My older boys were so loving and understanding through my pregnancy and through the early days after the twins came home. It was hard on them.  ALL OF IT.  I could see their struggle to comprehend a new mama. A mama who no longer got up and dressed for work, but who had babies in her arms ALL. THE. TIME. , and who asked them to be patient and wait for just about everything. I could never put them to bed because, well…the twins needed me. My husband had to take on a lot more than he’s ever had to before, and he did it well.  I’m certain my family never heard me complain about housework as much as I do now. I’m sure they wonder why their dirty laundry and lost socks send me over the edge like never before. I’ve wondered myself why I tend to lose my cool so easily when I’ve always maintained our home, when the underwear has always been under the bed and the socks always lost. I’m certain I’ve blurted out “I didn’t go to college to become your maid!” more than once…sigh.

It’s possible I’ve never let myself stop and just be present. It’s possible that my mind has always sought out a lengthy to-do list just so I could remind myself what I am capable of when it’s all checked off. It was my way of validating who I was and what I was all about. It’s possible I didn’t value myself until I received acknowledgement from clients, bosses, and colleagues for juggling so much and still meeting deadlines. It’s possible I didn’t understand what life was all about until I watched two lives end.

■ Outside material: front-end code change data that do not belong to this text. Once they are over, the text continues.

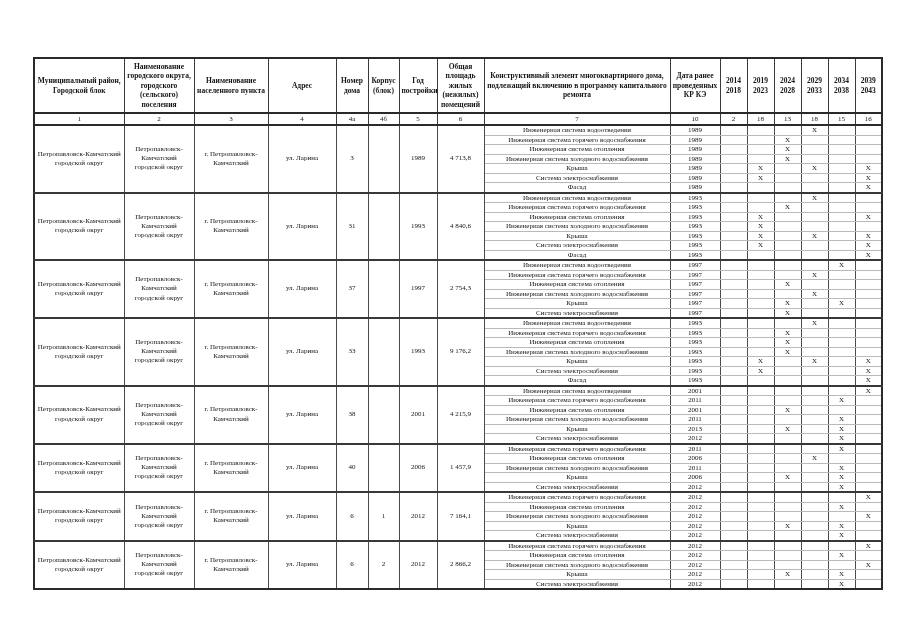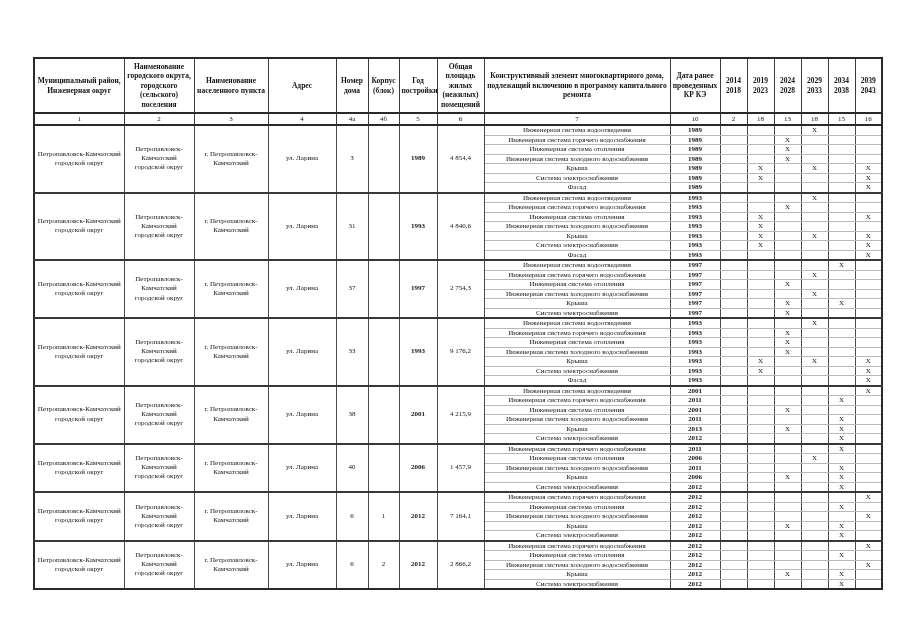"Муниципальный район, Инженерная округ" th { text: Инженерная округ -> Городской блок }
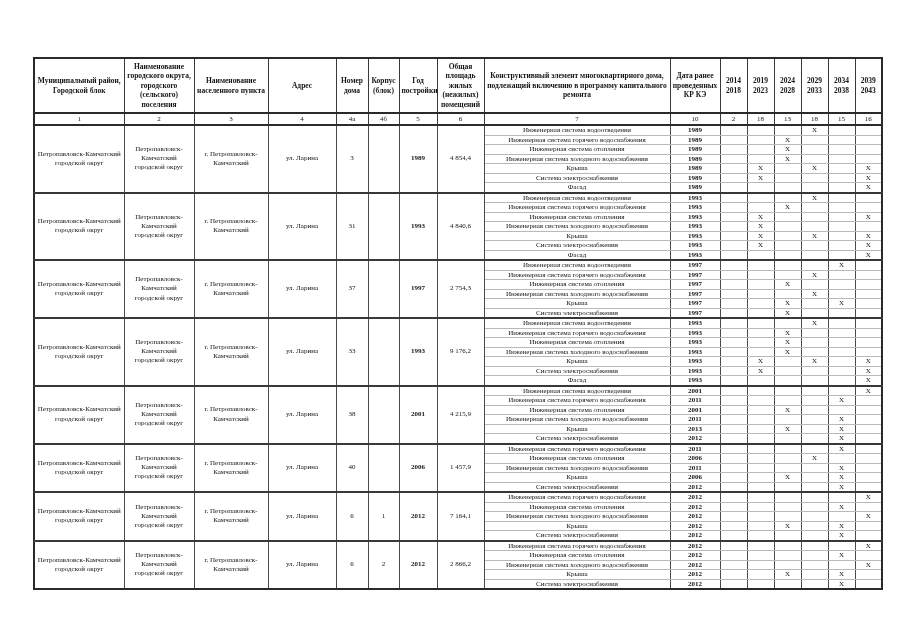"1989" .bold { font-weight: bold -> normal }
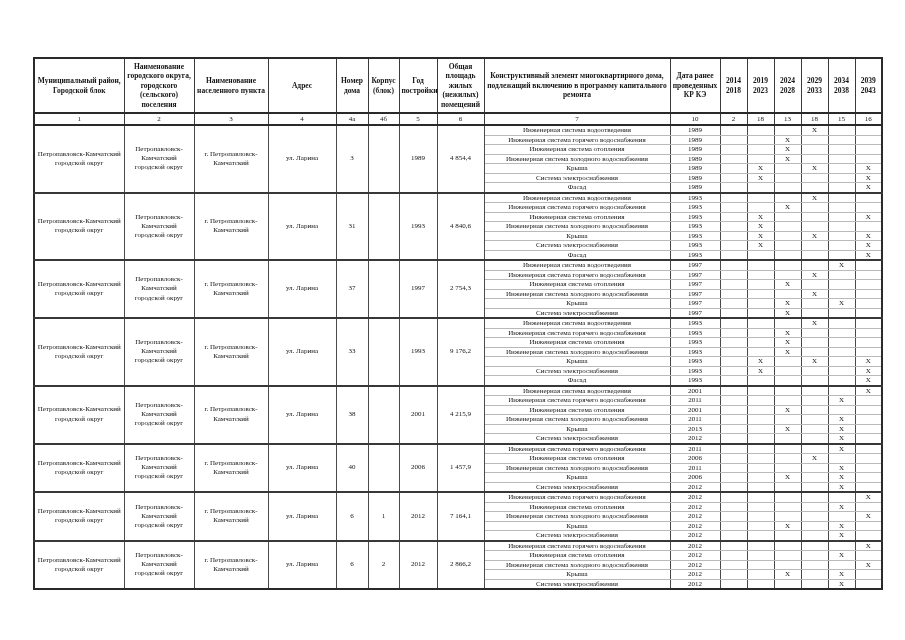"4 854,4" td.span-cell { text: 4 854,4 -> 4 713,8 }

It’s spring. Life is everywhere. Growth is everywhere. I’m learning to breathe again, to pray through my heartache and dark memories and to be present in them so that I can move on from them. I’m learning to stop and smell every baby smell, hear every baby coo, and see every baby first – with fresh eyes. I am learning to be alone. I’m learning that my home and my children are enough “work” to keep me fulfilled and challenged. Three stages of boy life to nurture and manage is not an easy job, but I’m ready. I’m ready to be who they need me to be, who God created me to be, and to live this life in a new way. I am sure I will fumble and I know I will make mistakes, but who doesn’t?

Ecclesiastes 3:1-8 rings true in my life. There is truly a time for everything, and for some of us, a first time for everything.